→ **Problem details**: In the copy, include every entry exactly but none of the pictures.

Data records
== == ==

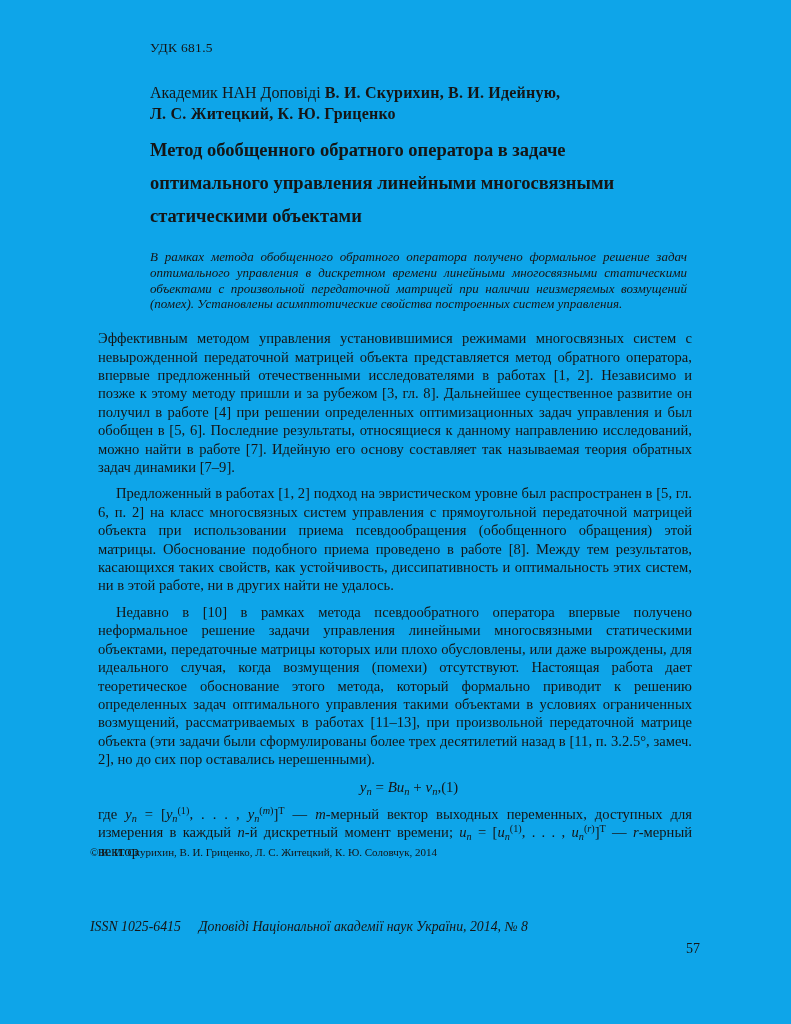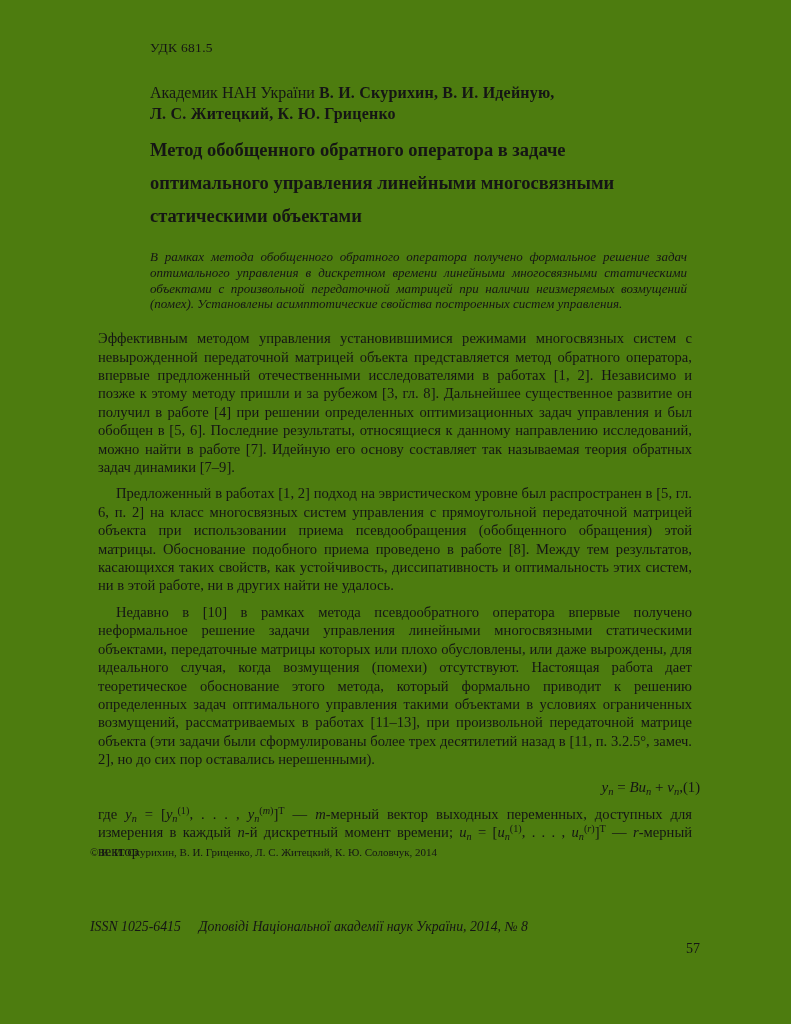--- a/index.html
+++ b/index.html
@@ -12,7 +12,7 @@
     width: 791px;
     height: 1024px;
     margin: 0 auto;
-    background: #4d7c0f;
+    background: #0ea5e9;
     font-family: "Liberation Serif", "DejaVu Serif", serif;
     color: #151515;
     box-sizing: border-box;

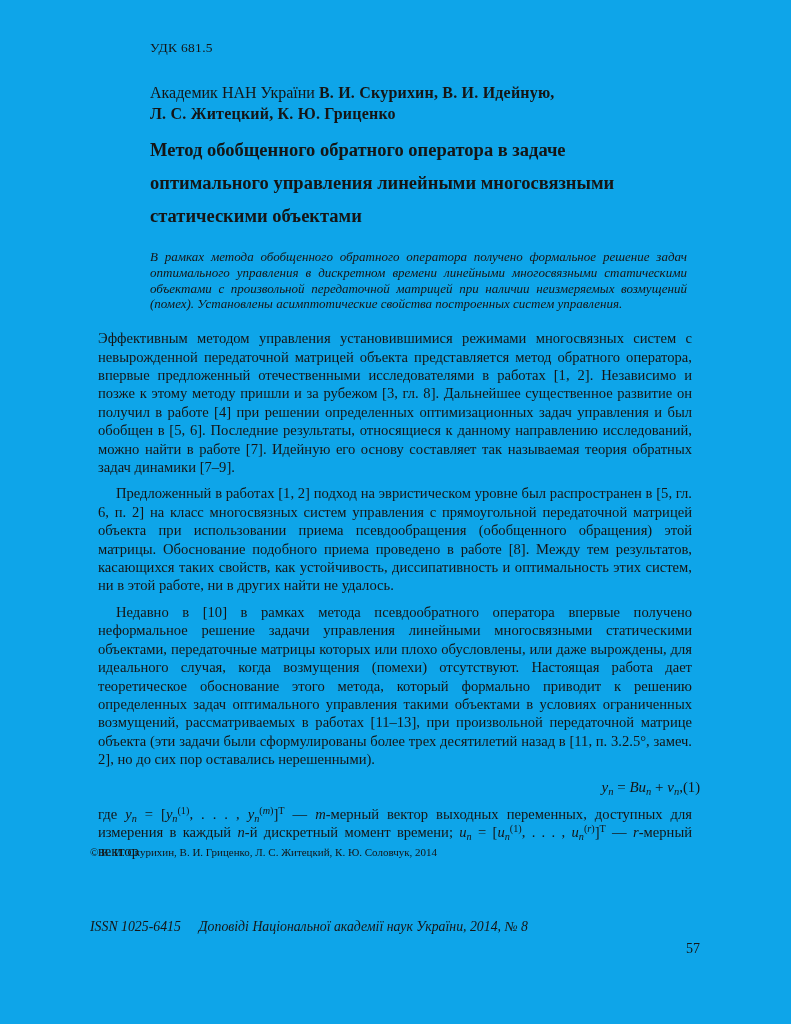--- a/index.html
+++ b/index.html
@@ -110,7 +110,7 @@
     <div class="udk">УДК 681.5</div>
 
     <div class="authors">
-      <div><span>Академик НАН України </span><b>В. И. Скурихин, В. И. Идейную,</b></div>
+      <div><span>Академик НАН Доповiдi </span><b>В. И. Скурихин, В. И. Идейную,</b></div>
       <div><b>Л. С. Житецкий, К. Ю. Гриценко</b></div>
     </div>
 

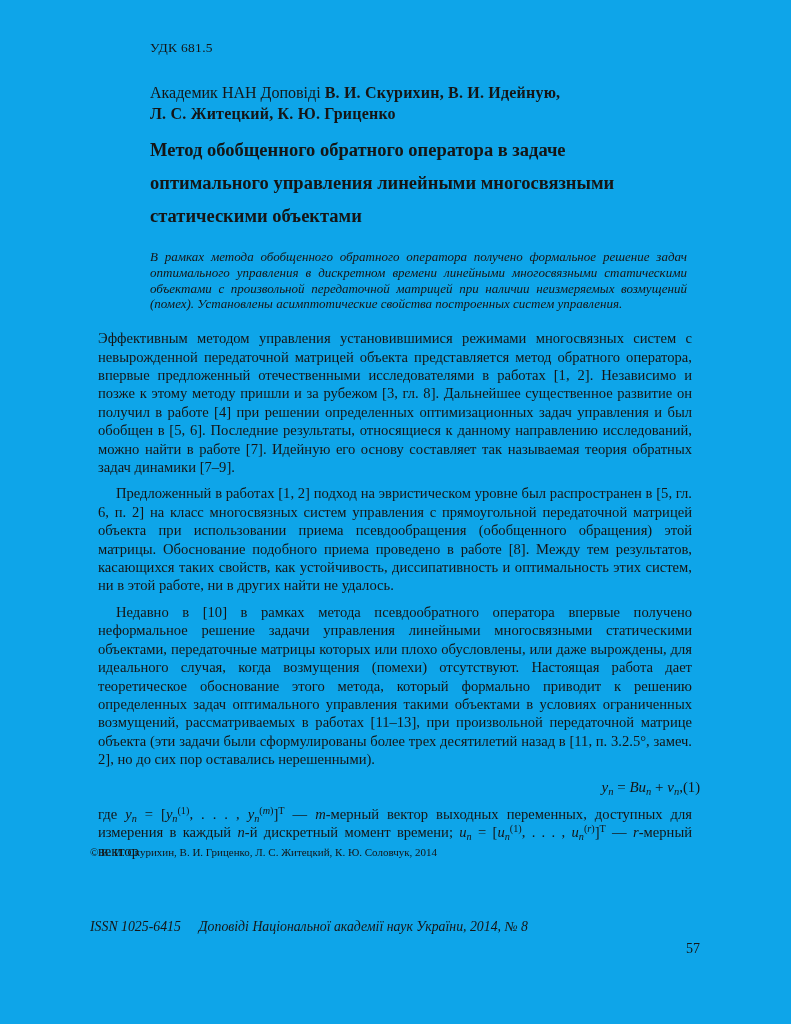--- a/index.html
+++ b/index.html
@@ -65,7 +65,7 @@
   .body-text p.noindent { text-indent: 0; }
   .equation-row {
     display: flex;
-    justify-content: flex-end;
+    justify-content: center;
     align-items: baseline;
     padding-left: 28px;
     margin: 9px 0 9px 0;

== == ==

→ **Response area**:
--- a/index.html
+++ b/index.html
@@ -12,7 +12,7 @@
     width: 791px;
     height: 1024px;
     margin: 0 auto;
-    background: #4d7c0f;
+    background: #0ea5e9;
     font-family: "Liberation Serif", "DejaVu Serif", serif;
     color: #151515;
     box-sizing: border-box;

--- a/index.html
+++ b/index.html
@@ -110,7 +110,7 @@
     <div class="udk">УДК 681.5</div>
 
     <div class="authors">
-      <div><span>Академик НАН України </span><b>В. И. Скурихин, В. И. Идейную,</b></div>
+      <div><span>Академик НАН Доповiдi </span><b>В. И. Скурихин, В. И. Идейную,</b></div>
       <div><b>Л. С. Житецкий, К. Ю. Гриценко</b></div>
     </div>
 

--- a/index.html
+++ b/index.html
@@ -65,7 +65,7 @@
   .body-text p.noindent { text-indent: 0; }
   .equation-row {
     display: flex;
-    justify-content: flex-end;
+    justify-content: center;
     align-items: baseline;
     padding-left: 28px;
     margin: 9px 0 9px 0;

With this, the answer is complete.